L’avere contezza della definizione di “Complicanza Medica” e di “Jatrogenia”, darebbe una seria ed obiettiva valutazione dei fatti che hanno portato a situazioni spiacevoli, ma non volute, o riferibili a condotte “superficiali” dei medici.

Già nell’Ottobre 2004, inviammo un nostro contributo, dal titolo “Complicanza non è iatrogenia”, in cui si metteva in evidenza, a proposito della Responsabilità Professionale del medico, che non bisognava confondere la normale complicazione di un atto medico con il danno prodotto da un vero e proprio errore del professionista: il rischio sarebbe quello di favorire ancora di più una pioggia di azioni giudiziarie di risarcimento. A dare anche una mano a quanto detto, nel Luglio 2002 uscì la sentenza a Sezioni unite della Cassazione, denominata “Sentenza Franzese”, la quale impose di non tener conto delle statistiche in campo medico in sede di contenzioso, dal momento che la medicina contiene in sé troppe variabili.

La complicanza è sempre dietro l’angolo, ma è la jatrogenia a comportare la responsabilità diretta o indiretta del medico. Occorre, allora, riportare in primo piano, per chi è chiamato a dare pareri tecnici in campo giudiziario, l’importanza di una valutazione di un atto medico, che ha prodotto lesioni ad un paziente, da riferire con piena obiettività o a Complicanza Medica o a Jatrogenia. E quanto detto, ci pare – presunzione a parte – essere un valido motivo per portare avanti con giusta determinazione il tema della “Depenalizzazione dell’atto medico”. 

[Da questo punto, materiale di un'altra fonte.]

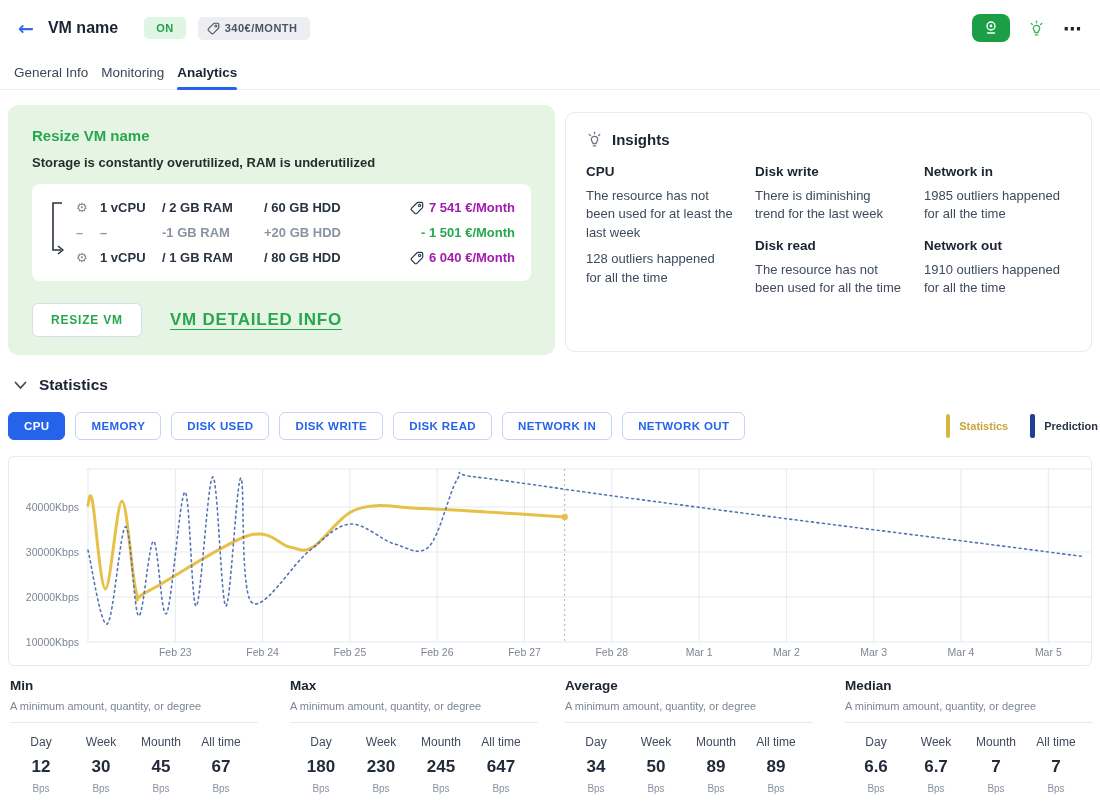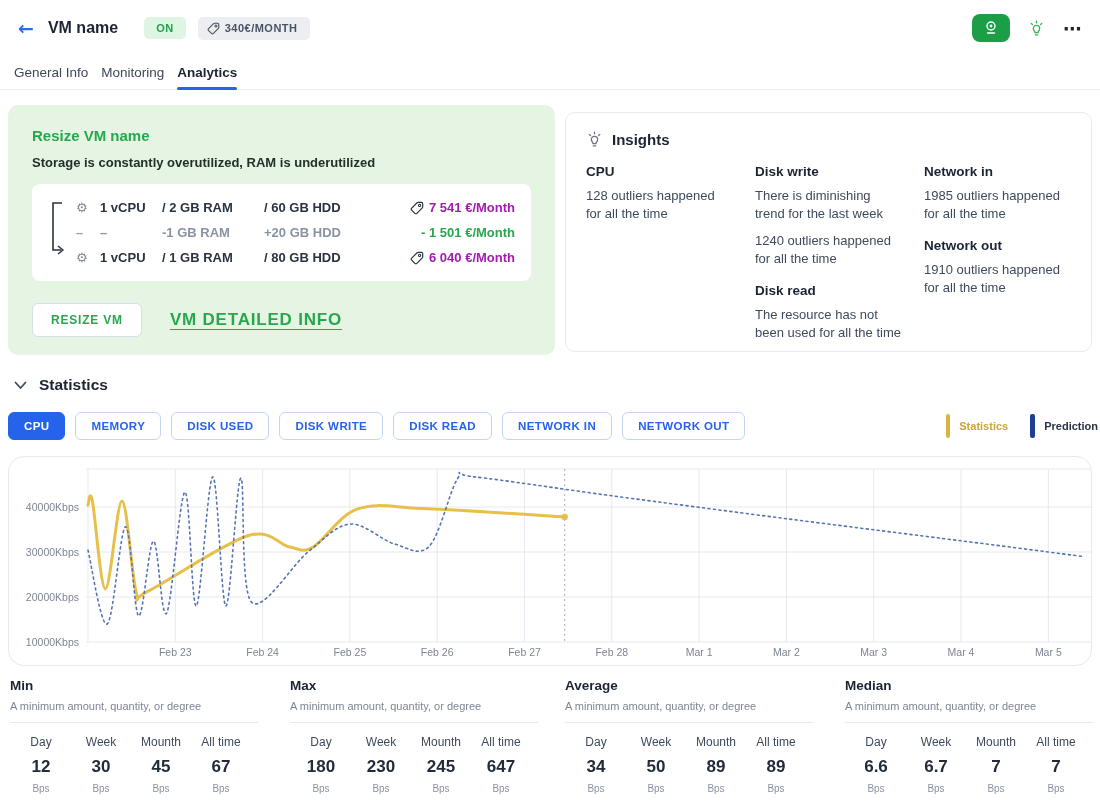"The resource has not been used for at" div.insight-para { html: none -> <div>The resource has not been used for at least the last week</div> }
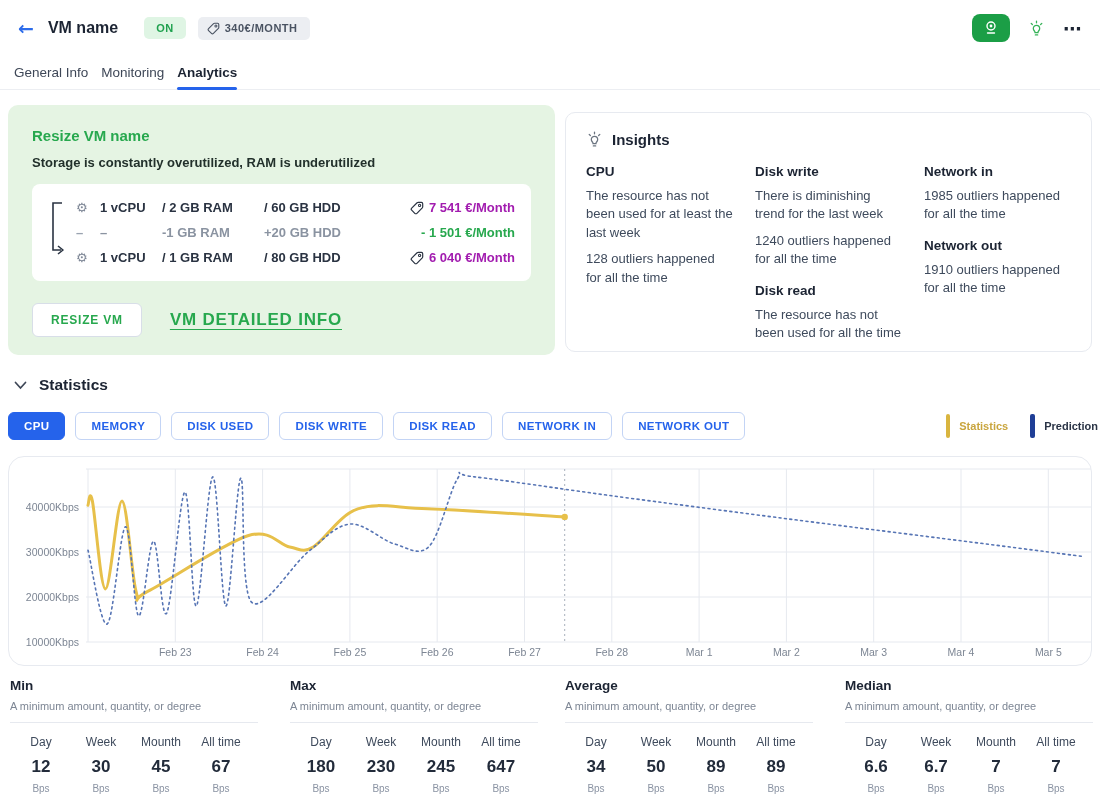"1240 outliers happened for all" div.insight-para { html: <div>1240 outliers happened for all the time</div> -> none }
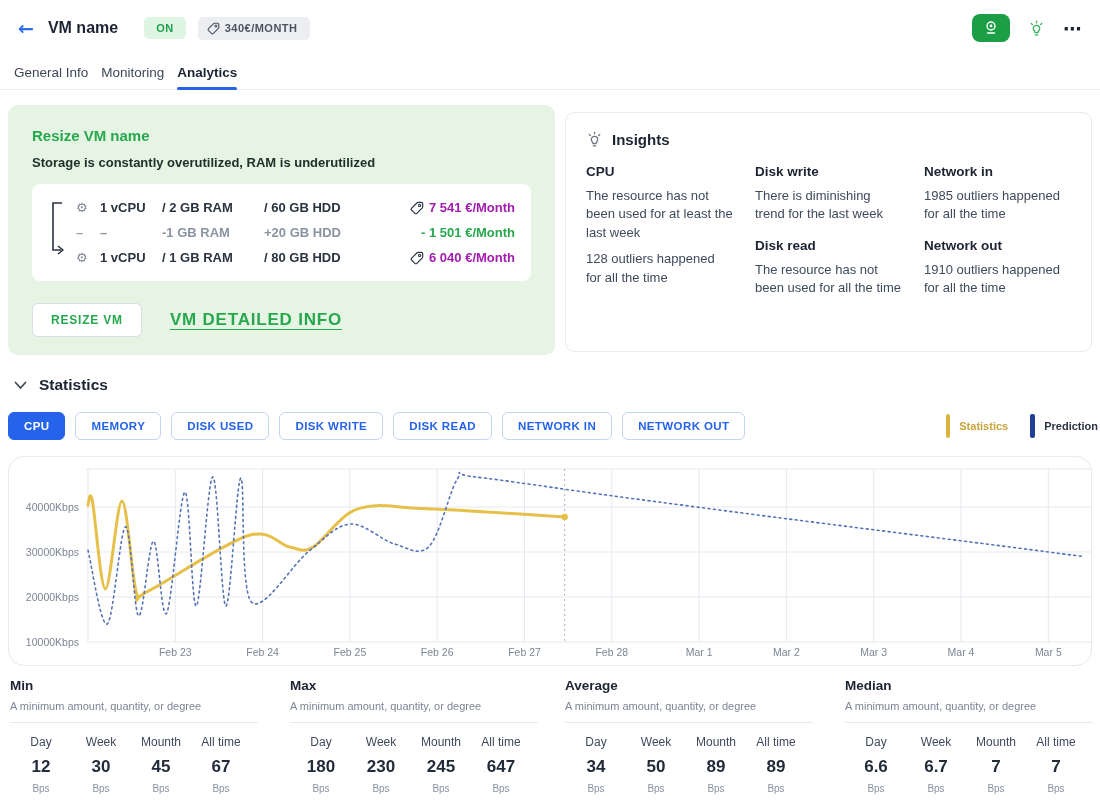"40000Kbps" .chart-card { border-radius: 16px -> 6px }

Quanto fin’ora detto, può essere uno degli argomenti da prendere in considerazione quale risposta ai quesiti posti col tema “LA SANITÀ ITALIANA: UN MODELLO IN DECLINOdalla vostra redazione con mail del 17/01/2025. Infatti, da più parti e da qualche tempo, si va dicendo che se stanno diminuendo le presenze dei medici nei luoghi di cura o anche le iscrizioni a Medicina, e questo perché negli ultimi anni sono aumentati i contenziosi medico-legali, per via di numerosissime e facili denunce, di cittadini insoddisfatti, oltre che di una condanna mediatica dei professionisti sanitari, come denunciato dalle pagine di NEWSLETTER-OMCeO-Roma del 17 dicembre 2024.

Dr. Gian Piero Sbaraglia
già Primario di Otorinolaringoiatria
Consulente Tecnico d’Ufficio Tribunale di Roma,
Direttore Sanitario e Scientifico
Centro di Formazione BLS-D, PBLSD,
accreditato ARES-118 e IRC, Misericordia di Roma Centro.